SAADET PARTİSİ GRUBU ADINA CEMALETTİN KANİ TORUN (Bursa) - Sayın Başkan, değerli milletvekilleri; DEM PARTİ tarafından verilen grup önerisi hakkında Gelecek-Saadet Grubu adına söz aldım. Genel Kurulu saygıyla selamlıyorum.

Bu vesileyle Türkiye Büyük Millet Meclisinin 104'üncü kuruluş yıl dönümünü tekrar kutluyor, bugüne kadar bu sıralarda milletimizin menfaati için çalışmış tüm Meclis üyelerini minnetle anıyorum.

Bu vesileyle kayyum uygulaması, ülkemizin içine girmiş olduğu otoriter hukuksuzluk çıkmazının hem bir parçası hem de bir sonucudur.

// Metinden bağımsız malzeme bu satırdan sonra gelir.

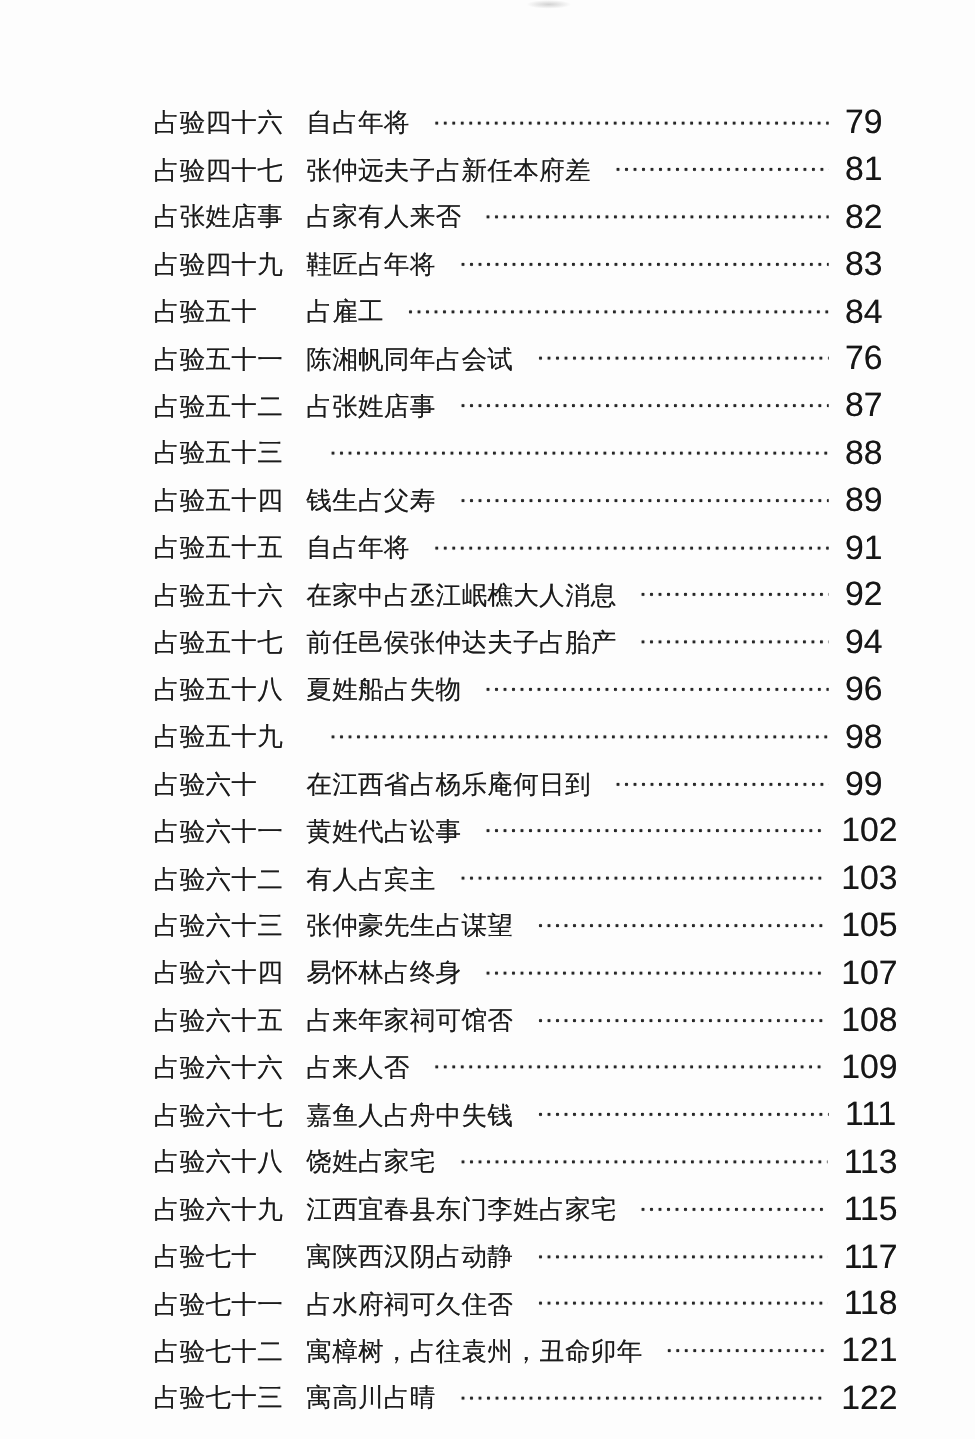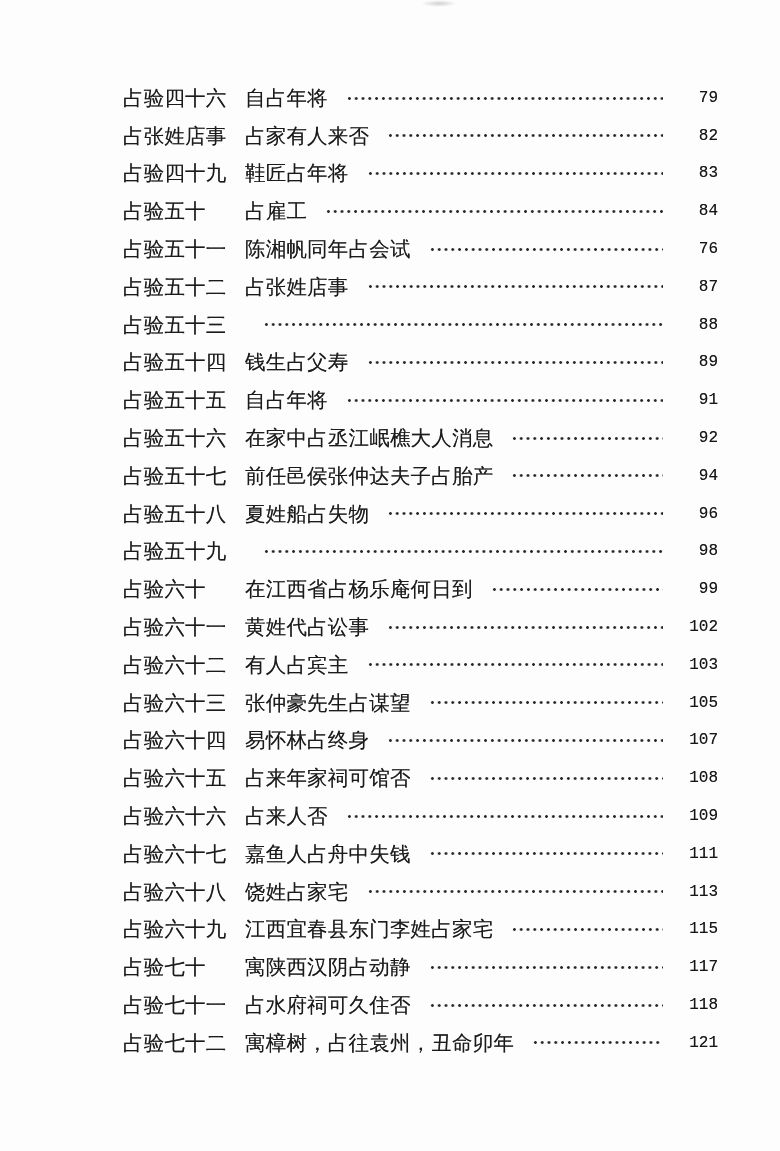"79" .toc-page { font-family: Liberation Mono, monospace -> Liberation Sans, sans-serif; font-size: 16px -> 27px; text-align: right -> left }
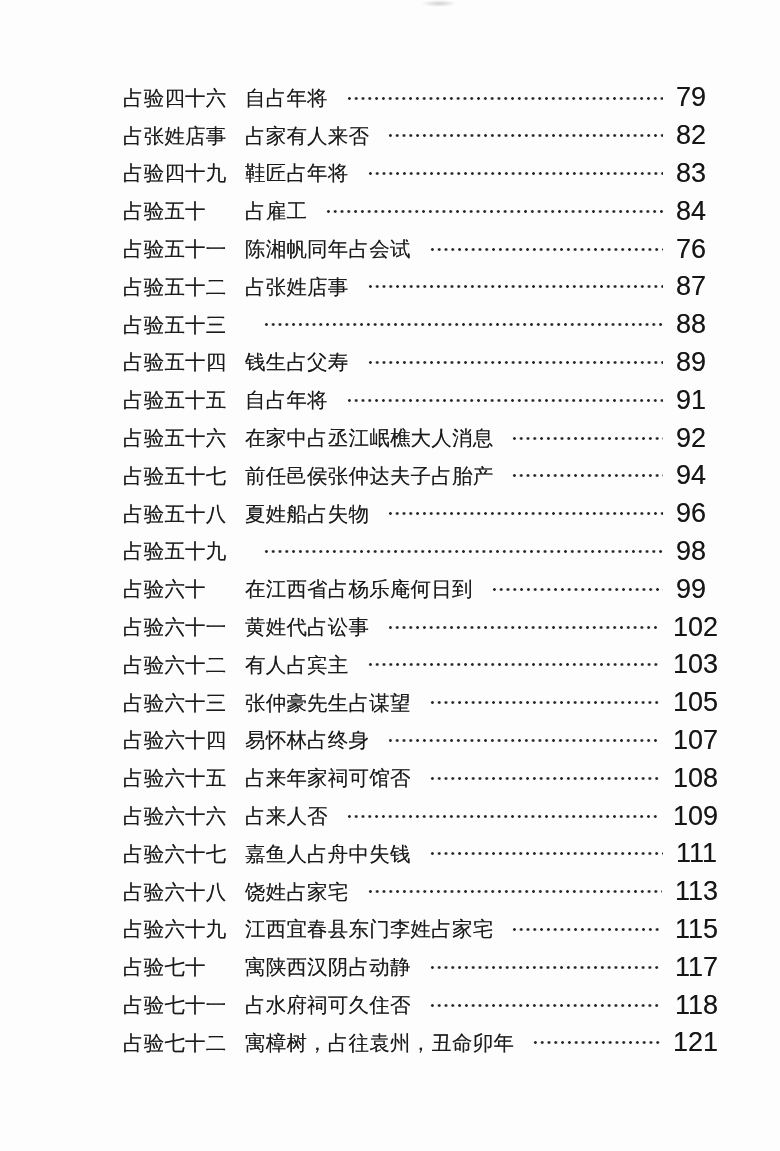"占验四十七" div.toc-row { html: none -> <div> <span>占验四十七</span> <span>张仲远夫子占新任本府差</span> <span></span> <span>81</span> </div> }
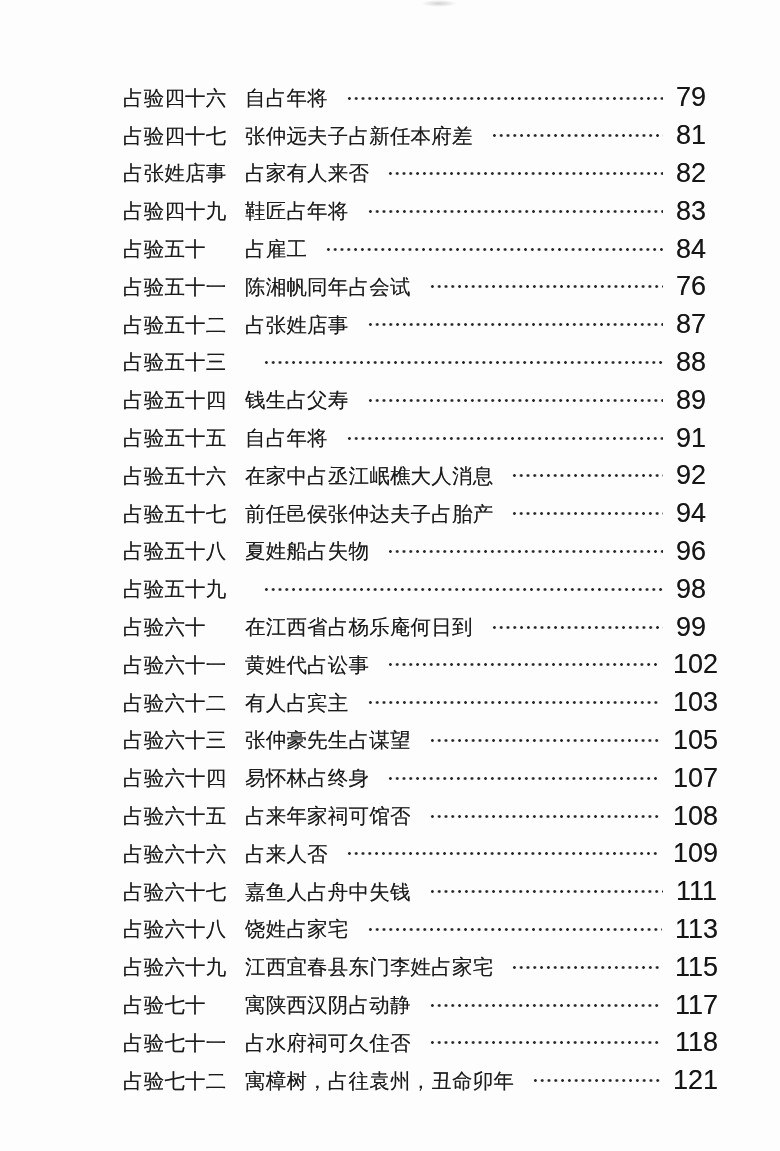"占验七十三" div.toc-row { html: none -> <div> <span>占验七十三</span> <span>寓高川占晴</span> <span></span> <span>122</span> </div> }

Cumhurbaşkanlığı hükûmet sisteminin yasamayla birlikte yargıyı da etkisiz hâle getirmesi ve burada oluşan boşluğu yargı yerine geçerek bizzat kullanmaya çalışması "kayyum" adı verilen sistemi ortaya çıkarmıştır.

2019 yerel seçimlerinin ardından seçilme yeterliliği birkaç ay önce tasdik edilen, seçimden sonra da mazbatasını il seçim kurullarından alan seçilmiş belediye başkanlarının yerlerine, il ve ilçe halklarının iradeleri yok sayılarak, yargı yolları baypas edilerek merkezî idare tarafından valiler ve kaymakamlar görevlendirilmiştir. Cumhurbaşkanı kararıyla atanmış bir bürokrat halkın iradesini gasbetmiş, belediye başkanları hakkında soruşturma, gözaltı ve tutuklama kararları verdirmiş, bununla beraber belediyelerin meclislerini de yok sayarak o belediyeyi kendi görevlendirdiği isimlerle yönetmeye başlamıştır. O günden beri yalnız bölgenin değil, ülkemizin pek çok yerinden partiler, sivil toplum kuruluşları, barolar ve birçok düşünce insanı bu hukuksuz uygulamanın karşısında durmuştur. Kayyum yönetimi sözüm ona bölge insanını korumaya yönelik bir uygulama gibi sunulurken, belediye binalarının etrafına örülen duvarlar, hatta belediyenin bulunduğu caddelerin trafiğe kapatılması, şehirlerde boy gösteren onlarca araçlık konvoylar ve bölge halkını tanımayan belediye bürokrasisi göstermiştir ki bölge halkının menfaatine değil, yalnızca otoriterliğin tahkim edilmesine yarayan bir süreç olmuştur. Nitekim, 31 Mart yerel seçimlerinde kayyum tarafından yönetilen belediyelerde millet iradesinin verdiği yanıt kayyum politikasının yanlış olduğunun en büyük kanıtıdır.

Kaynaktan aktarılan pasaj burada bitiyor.